### PROBLEM DESCRIPTION
Among the entries that follow, how many lines contain the string "MySQL"? Answer with that number only.

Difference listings
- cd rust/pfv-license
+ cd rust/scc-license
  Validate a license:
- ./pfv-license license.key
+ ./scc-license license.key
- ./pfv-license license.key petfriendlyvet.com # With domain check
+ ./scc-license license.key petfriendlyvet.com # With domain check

* * *

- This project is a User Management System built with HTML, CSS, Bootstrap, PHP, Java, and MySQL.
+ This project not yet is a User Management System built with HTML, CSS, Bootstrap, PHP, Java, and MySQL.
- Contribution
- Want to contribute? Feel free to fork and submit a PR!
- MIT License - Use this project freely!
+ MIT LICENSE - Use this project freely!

### ANSWER FOR THE TASK
2